The least happy nations: Burundi and Central African Republic, both consumed by political violence.

As for the United States, it is 18th out of 156 countries surveyed — down four spots from last year’s report and five from 2016’s, and substantially below most comparably wealthy nations. Though the economy is generally strong and per capita income is high, it ranks poorly on social measures: Life expectancy has declined, suicide rates have risen, the opioid crisis has worsened, inequality has grown and confidence in government has fallen.

“I think there really is a deep and very unsettling signal coming through that U.S. society is in many ways under profound stress, even though the economy by traditional measures is doing fine,” said Jeffrey D. Sachs, an editor of the report. “The trends are not good, and the comparative position of the U.S. relative to other high-income countries is nothing short of alarming.”

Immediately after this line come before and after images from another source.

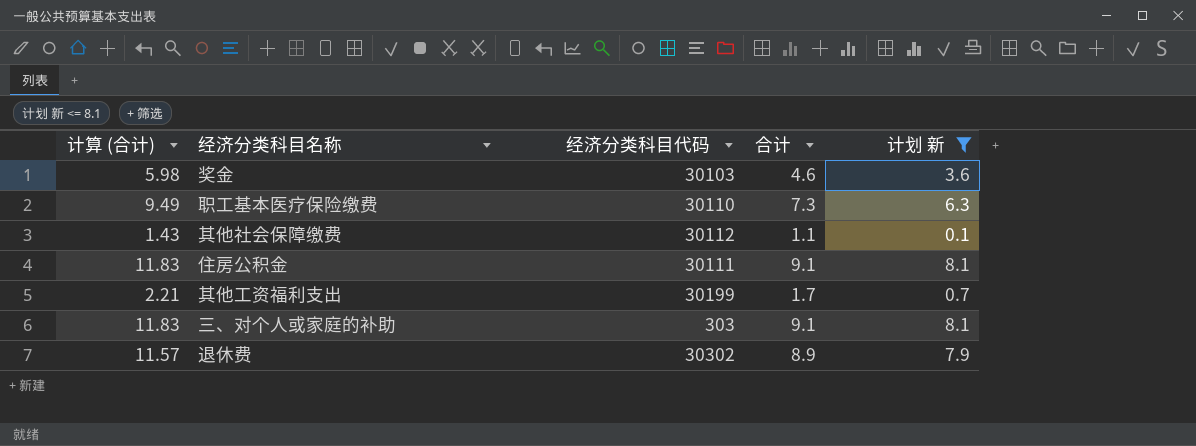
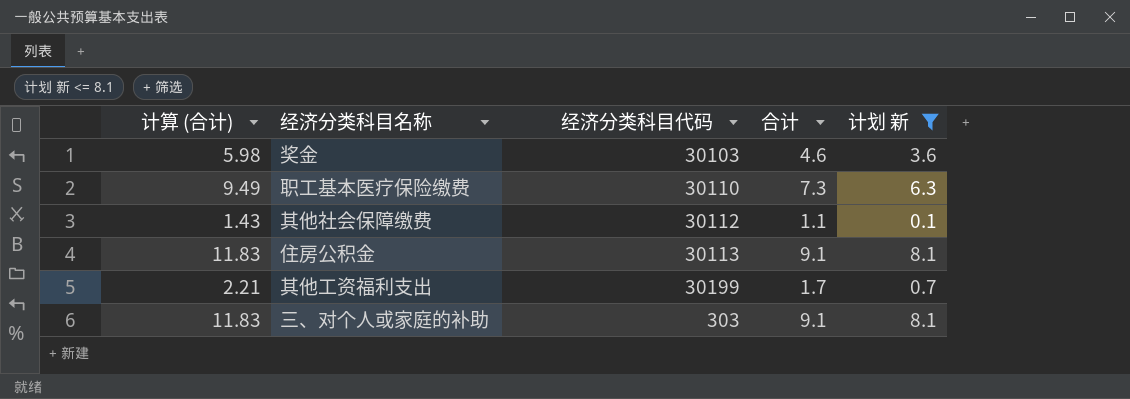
row 退休费: 11.57 | 30302 | 8.9 | 7.9 -> none
住房公积金 | 经济分类科目代码: 30111 -> 30113

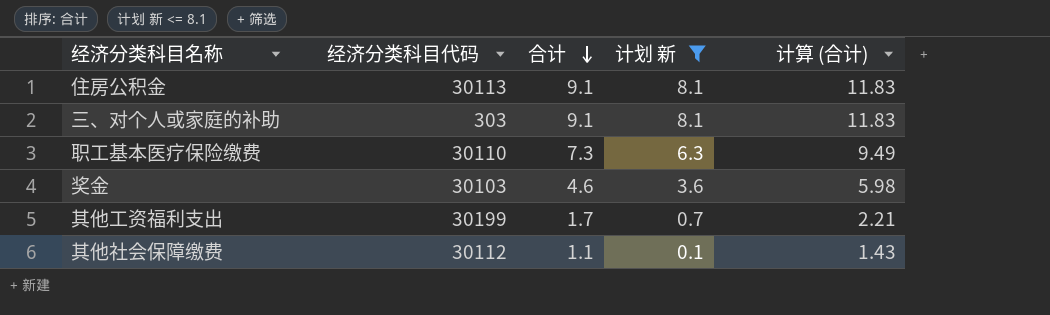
row order: none -> 合计 descending
column 计算 (合计) | position: 1 -> 5

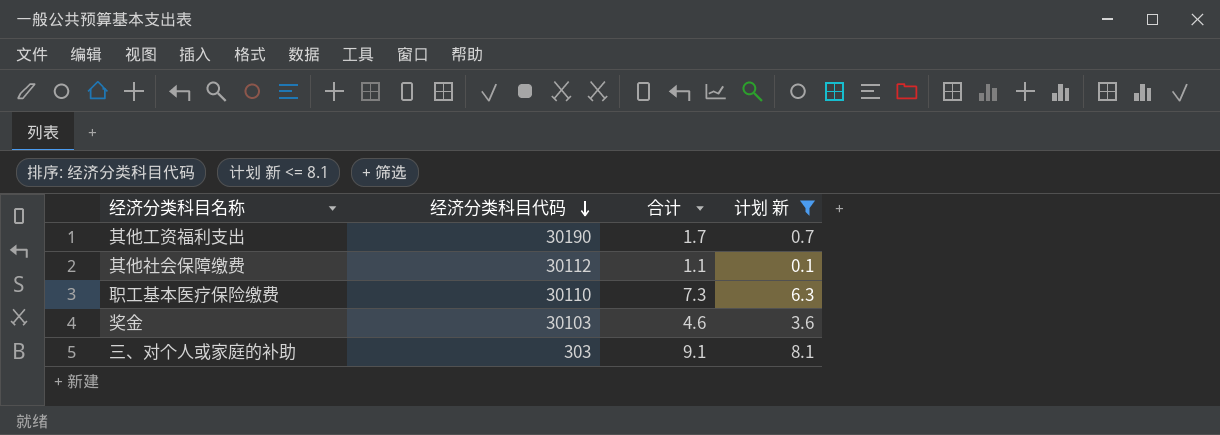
row order: 合计 descending -> 经济分类科目代码 descending
column 计算 (合计) | formula: [合计] * 1.3 -> none
row 住房公积金: 30113 | 9.1 | 8.1 | 11.83 -> none
其他工资福利支出 | 经济分类科目代码: 30199 -> 30190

The report was produced by the United Nations Sustainable Development Solutions Network and edited by three economists: Sachs, the network’s director and a professor at Columbia University; John F. Helliwell, a senior fellow at the Canadian Institute for Advanced Research and professor emeritus at the University of British Columbia; and Richard Layard, a director of the Well-Being Program at the London School of Economics’ Center for Economic Performance.

It is based on Gallup International surveys conducted from 2015 to 2017. The report cites six significant factors in its measure: gross domestic product per capita, social support, life expectancy, freedom to make life choices, generosity and corruption levels.

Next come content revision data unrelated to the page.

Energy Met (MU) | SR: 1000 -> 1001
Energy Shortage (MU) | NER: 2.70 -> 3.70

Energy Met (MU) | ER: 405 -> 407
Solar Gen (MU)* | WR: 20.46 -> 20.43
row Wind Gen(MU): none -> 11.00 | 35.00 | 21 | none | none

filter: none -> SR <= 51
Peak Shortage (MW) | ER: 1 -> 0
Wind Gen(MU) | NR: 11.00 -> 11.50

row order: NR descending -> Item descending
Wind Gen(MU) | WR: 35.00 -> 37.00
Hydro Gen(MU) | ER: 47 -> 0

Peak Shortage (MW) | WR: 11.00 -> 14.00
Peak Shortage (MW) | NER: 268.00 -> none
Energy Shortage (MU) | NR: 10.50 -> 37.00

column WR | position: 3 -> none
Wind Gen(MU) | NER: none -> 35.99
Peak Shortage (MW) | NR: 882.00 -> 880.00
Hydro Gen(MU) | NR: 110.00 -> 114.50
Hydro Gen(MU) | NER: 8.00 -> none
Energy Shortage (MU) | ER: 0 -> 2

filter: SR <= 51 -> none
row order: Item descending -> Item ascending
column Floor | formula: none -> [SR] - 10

It said a person who moves to a country high on the happiness list will probably become happier, and a person who moves to a lower-ranked country will probably become less happy.

In countries with high migrant acceptance indexes — that is, countries where the populace is generally receptive to newcomers — immigrants “are happier than their other circumstances would indicate, and so were the people who were born there,” Helliwell said. “That sort of openness turns out to be good for both.”